Records excerpted from a collection:
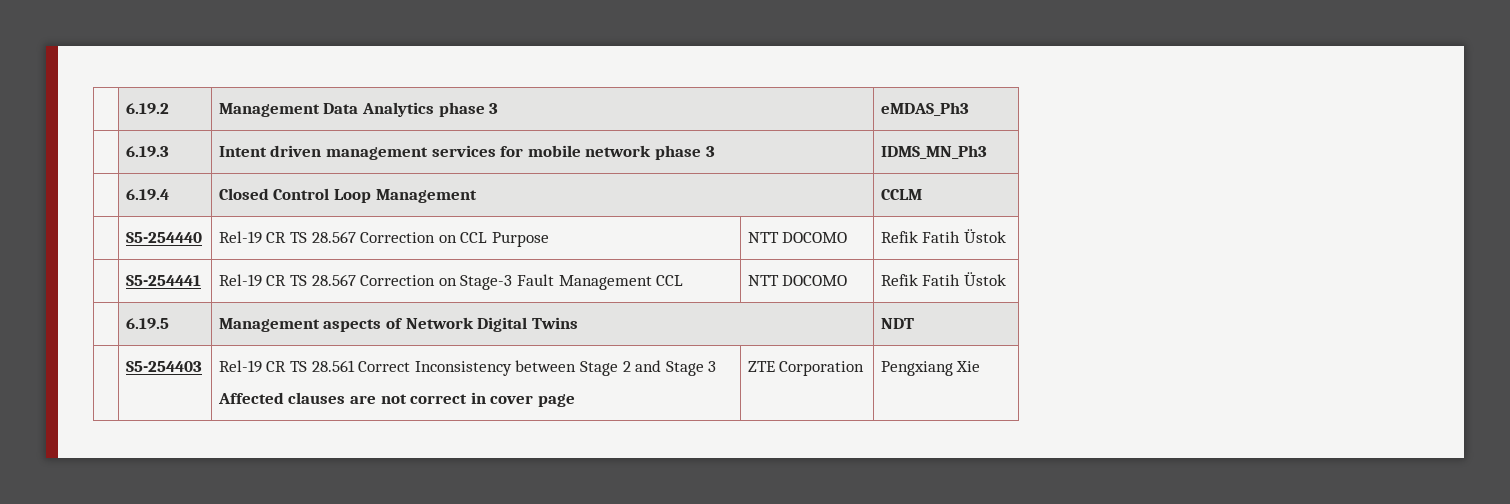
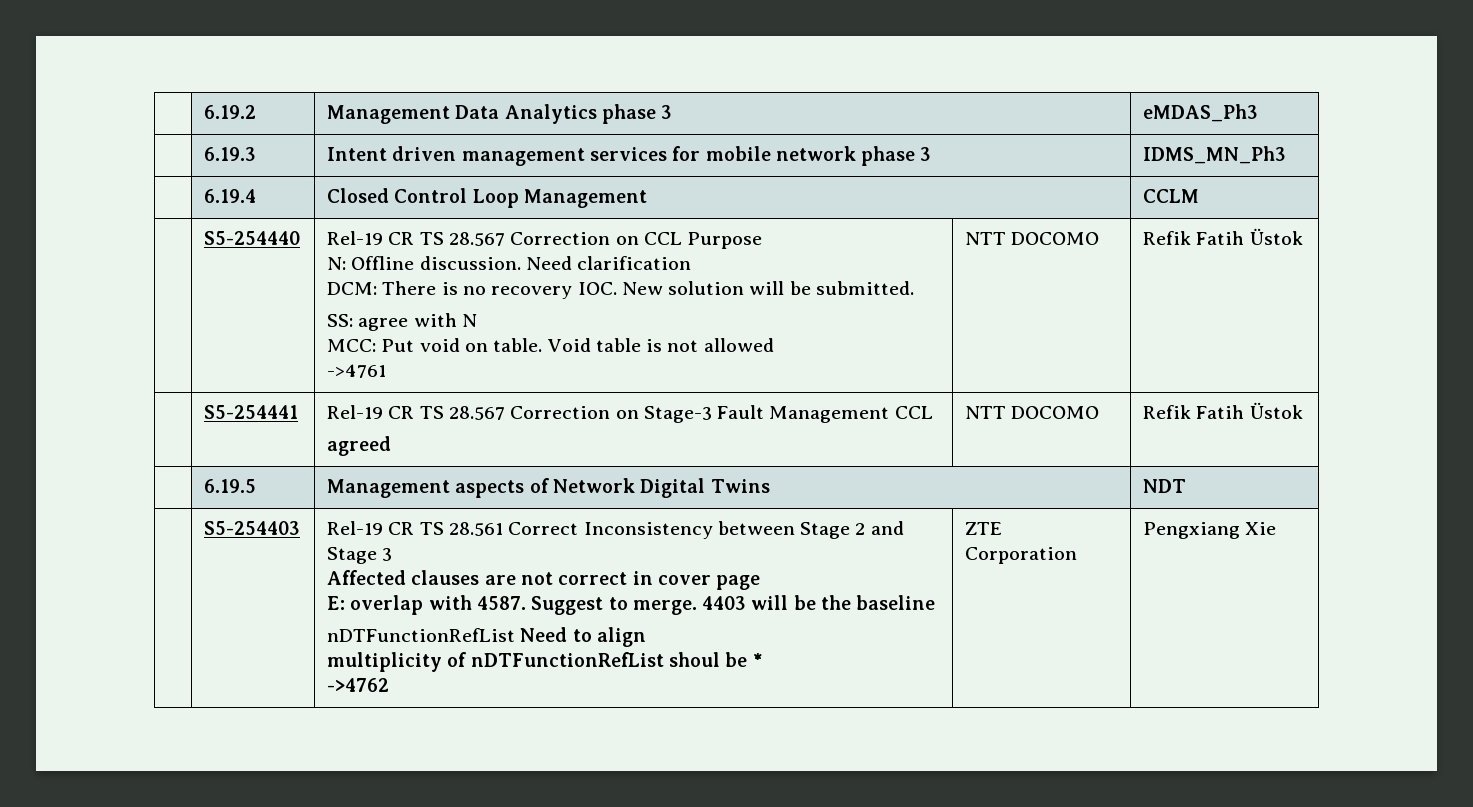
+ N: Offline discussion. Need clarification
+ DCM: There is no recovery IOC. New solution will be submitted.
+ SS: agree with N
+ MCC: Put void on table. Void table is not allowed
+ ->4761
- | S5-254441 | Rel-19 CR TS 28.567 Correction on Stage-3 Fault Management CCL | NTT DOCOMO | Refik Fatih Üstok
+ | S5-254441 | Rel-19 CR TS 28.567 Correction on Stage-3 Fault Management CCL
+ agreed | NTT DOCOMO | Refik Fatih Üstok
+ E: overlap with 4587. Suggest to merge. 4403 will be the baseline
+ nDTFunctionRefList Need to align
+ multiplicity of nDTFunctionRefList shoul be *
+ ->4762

Work task:
All lines from the one with "Need to align" through the end of the data must be repeated exactly, and nothing else may be repeated.

Solved exercise:
+ nDTFunctionRefList Need to align
+ multiplicity of nDTFunctionRefList shoul be *
+ ->4762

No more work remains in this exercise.